Ospiti

In cinque si può! – di Aurelio Sargenti

Questo articolo era stato scritto originariamente per il CdT.

Come noto, il consiglio di Stato ha rapidamente modificato la sua decisione, portando il limite a 30.

Ci risiamo. E ancora una volta chi paga è la cultura. Il Consiglio di Stato ha deciso di ridurre il numero di spettatori autorizzati a partecipare agli eventi culturali ed artistici da 50 a 5 (cinque!) non avendo (forse) avuto il coraggio di dire semplicemente ai centri culturali, alle sale cinematografiche, ai teatri del Cantone “chiudete!”. Sarebbe stato politicamente scorretto. I nostri Consiglieri di Stato sanno, come sanno tutti, che questi luoghi culturali sono tra i più sicuri e necessari, come la santa messa, alla quale possono assistere 30 fedeli. “Scherza pure con i fanti ma non con i santi”, si saranno detti i nostri 5 consiglieri, i quali – tutti insieme – possono assistere a una proiezione cinematografica o a uno spettacolo teatrale: il numero lo permette.

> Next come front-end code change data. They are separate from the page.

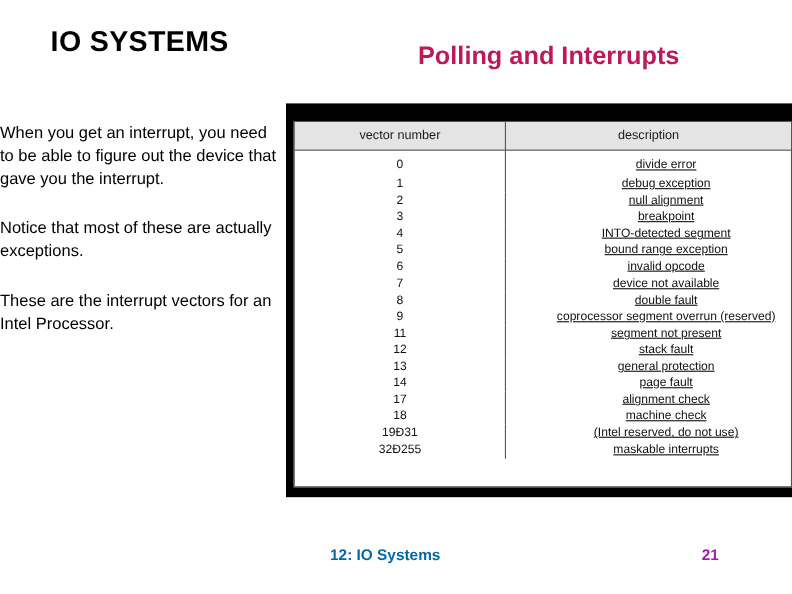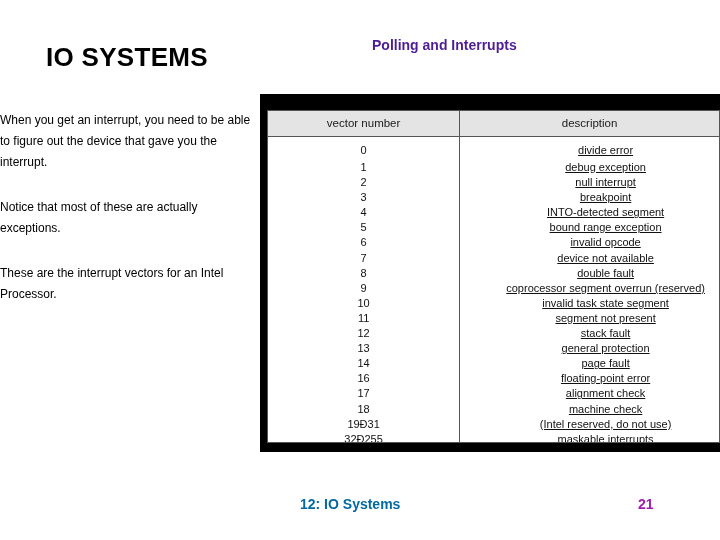--- a/index.html
+++ b/index.html
@@ -26,7 +26,6 @@
     letter-spacing: 0.3px;
     color: #000000;
     white-space: nowrap;
-    margin-top: 20px;
   }
   #slide-subtitle {
     position: absolute;

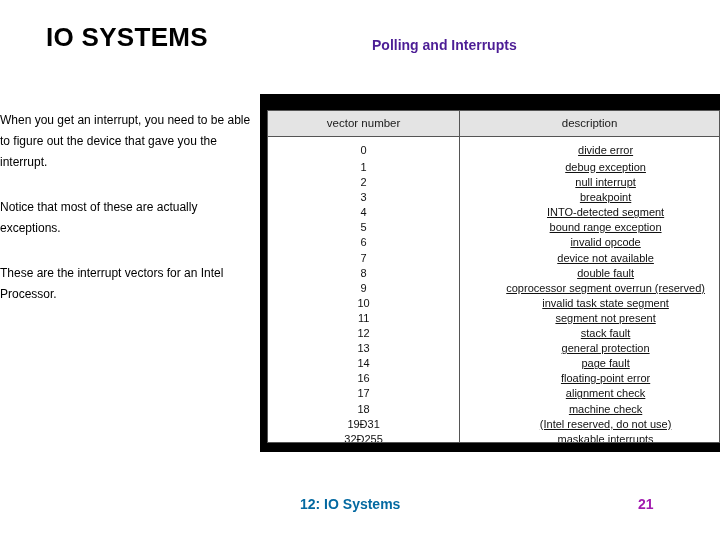--- a/index.html
+++ b/index.html
@@ -29,11 +29,11 @@
   }
   #slide-subtitle {
     position: absolute;
-    left: 372px;
+    left: 380px;
     top: 37px;
-    font-size: 14px;
-    font-weight: bold;
-    color: #4c1d95;
+    font-size: 23px;
+    font-weight: bold;
+    color: #be185d;
     white-space: nowrap;
   }
 

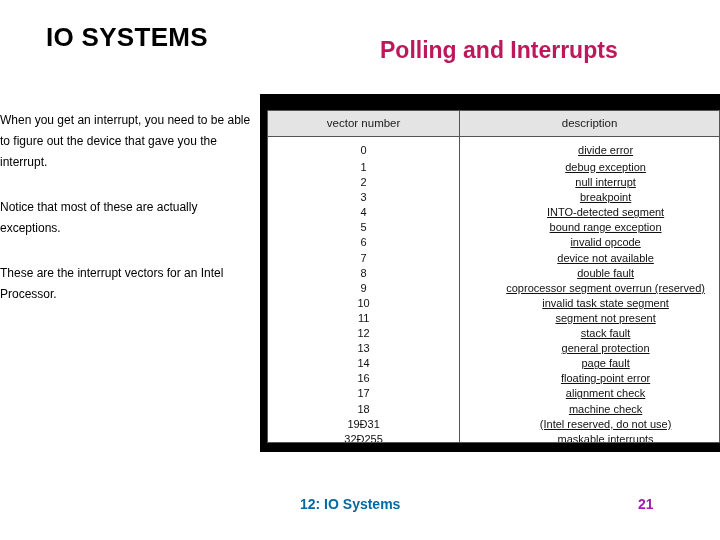--- a/index.html
+++ b/index.html
@@ -45,7 +45,7 @@
     width: 258px;
   }
   .para {
-    font-size: 12px;
+    font-size: 15px;
     line-height: 21px;
     color: #000000;
     margin: 0 0 24px 0;

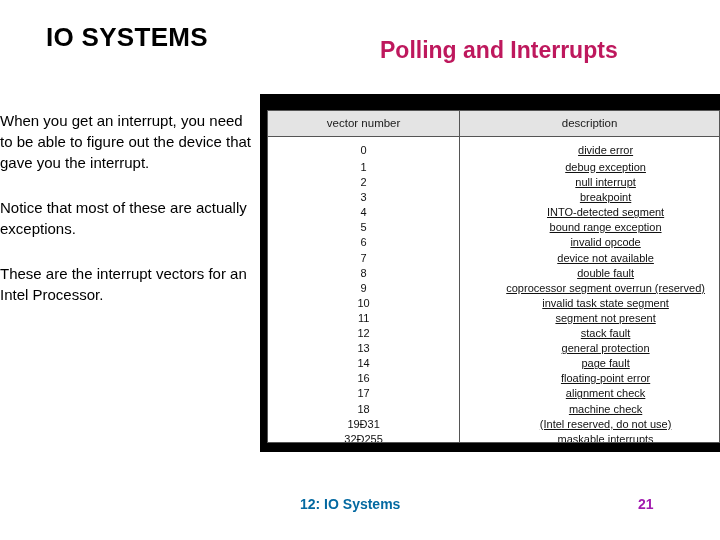--- a/index.html
+++ b/index.html
@@ -171,7 +171,7 @@
           </tr>
           <tr>
             <td class="td-num">2</td>
-            <td class="td-desc">null interrupt</td>
+            <td class="td-desc">null alignment</td>
           </tr>
           <tr>
             <td class="td-num">3</td>

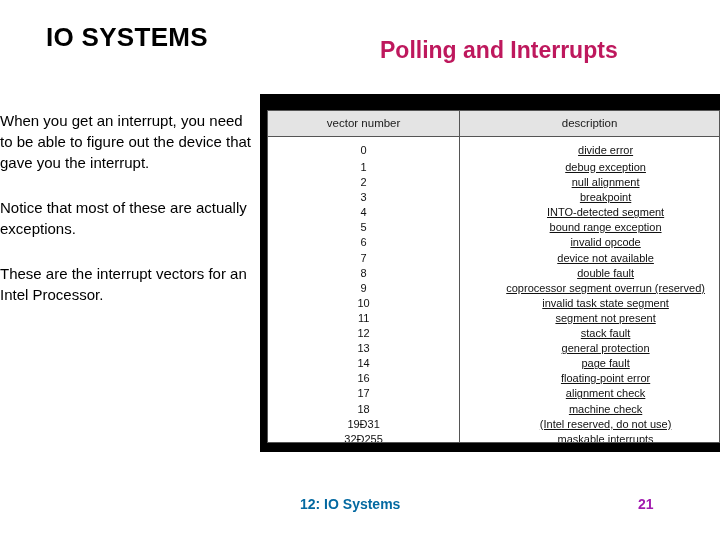--- a/index.html
+++ b/index.html
@@ -202,10 +202,6 @@
             <td class="td-desc">coprocessor segment overrun (reserved)</td>
           </tr>
           <tr>
-            <td class="td-num">10</td>
-            <td class="td-desc">invalid task state segment</td>
-          </tr>
-          <tr>
             <td class="td-num">11</td>
             <td class="td-desc">segment not present</td>
           </tr>

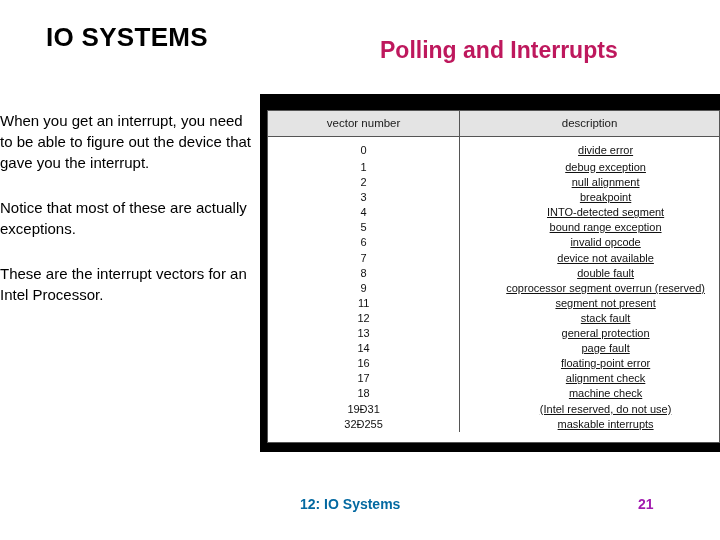--- a/index.html
+++ b/index.html
@@ -218,10 +218,6 @@
             <td class="td-desc">page fault</td>
           </tr>
           <tr>
-            <td class="td-num">16</td>
-            <td class="td-desc">floating-point error</td>
-          </tr>
-          <tr>
             <td class="td-num">17</td>
             <td class="td-desc">alignment check</td>
           </tr>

Una decisione, la loro, che mette ancora una volta e inutilmente in grave difficoltà economiche intere categorie professionali e toglie ai cittadini la possibilità di nutrire l’anima, di provare emozioni in questo tragico anno bisestile; una decisione che risulta incomprensibile dal momento che si può acquistare nei centri commerciali, nei negozi sportivi, mangiare con altri tre amici nel chiuso di un ristorante. Molto più facile affondare il bisturi nel tessuto culturale di un Paese. «Con la cultura non si mangia», disse un ex ministro italiano, e purtroppo, spiace costatarlo, ha molti proseliti. Parafrasando Gandhi dico che il grado di civiltà di un popolo si misura dal modo in cui tratta la cultura.

Esistono un Dipartimento della cultura, una Divisione della cultura e una Commissione cantonale della cultura: cosa avranno detto? cosa avranno fatto?

Come scrissi in questo stesso giornale il 26 marzo scorso, «la nostra vita senza la cultura è come il carro senza il bue, il giorno senza il sole, la notte senza le stelle, il corpo senza lo spirito». Speriamo di non doverci curare per altre malattie.